Items listed in a dataset:

————————

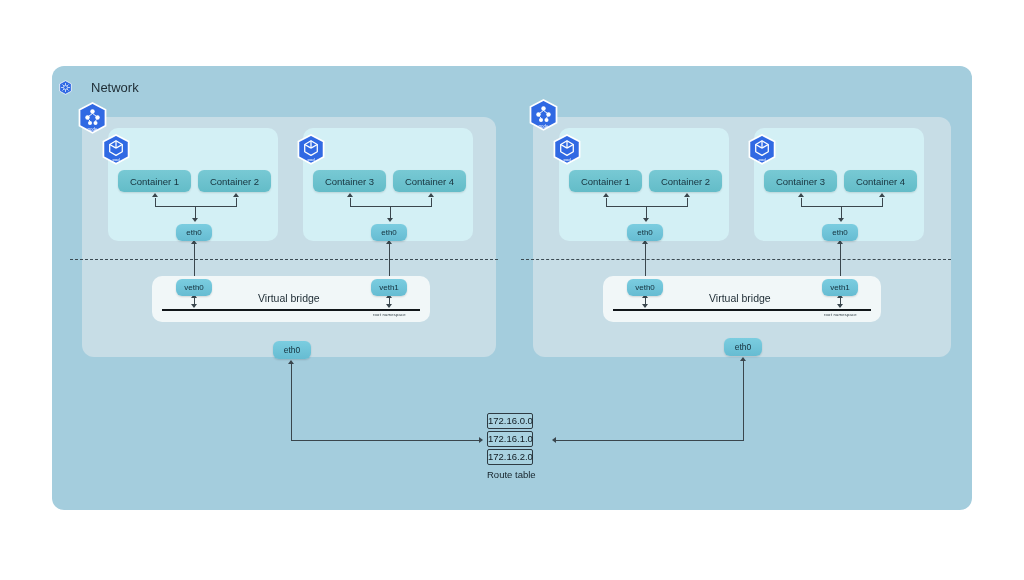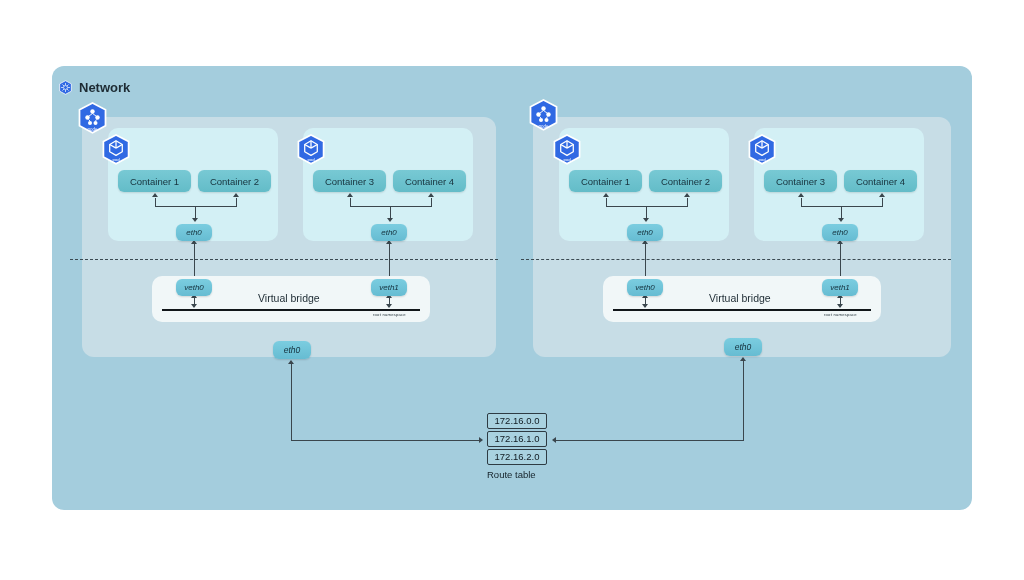--- a/index.html
+++ b/index.html
@@ -24,10 +24,9 @@
   .network-label {
     position: absolute;
     left: 58px; top: 80px;
-    display: flex; align-items: center; gap: 6px;
+    display: flex; align-items: center; gap: 18px;
     font-size: 13px; color: #1d2b33;
     z-index: 30;
-    font-weight: bold;
   }
   .k8s-mini { width: 15px; height: 15px; display:block; }
 

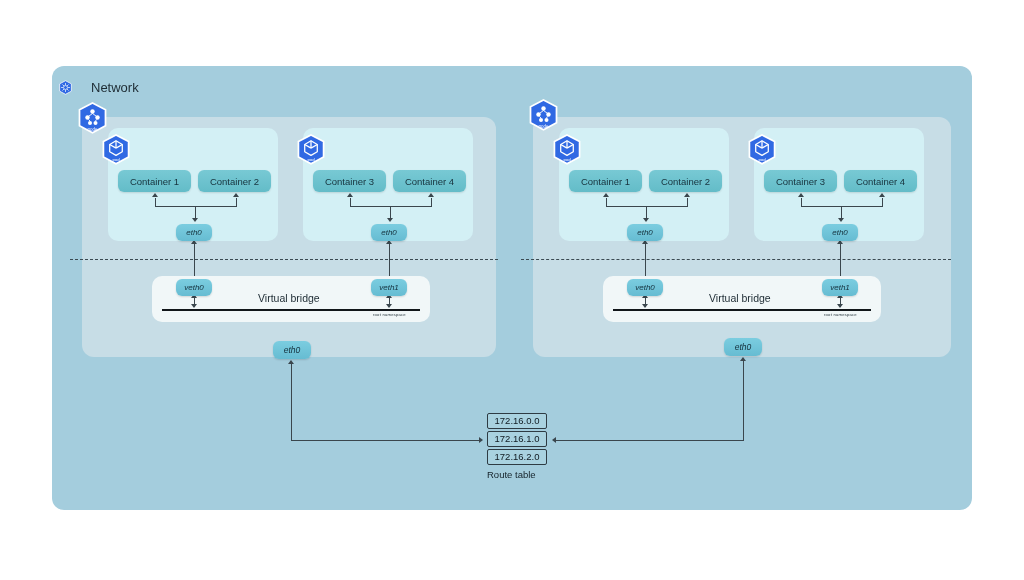--- a/index.html
+++ b/index.html
@@ -89,7 +89,6 @@
     display: flex; align-items: center; justify-content: center;
     box-shadow: 0 1px 2px rgba(0,0,0,0.14);
     z-index: 12;
-    font-style: italic;
   }
   .iface-pill.big { width: 38px; height: 18px; font-size: 8.5px; }
 

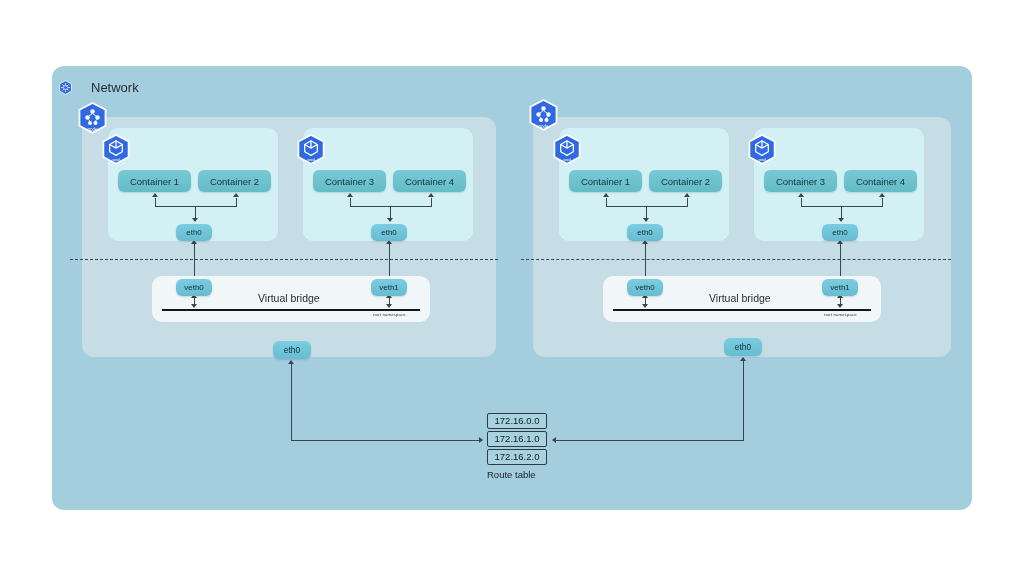--- a/index.html
+++ b/index.html
@@ -135,7 +135,7 @@
   .route-table {
     position: absolute;
     left: 487px; top: 413px;
-    width: 60px;
+    width: 46px;
     display: flex; flex-direction: column; gap: 2px;
     z-index: 20;
   }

————————

Prompt: Each line in which the string "size" is found must be copied from the data.

Your solution:
     font-size: 13px; color: #1d2b33;
   .iface-pill.big { width: 38px; height: 18px; font-size: 8.5px; }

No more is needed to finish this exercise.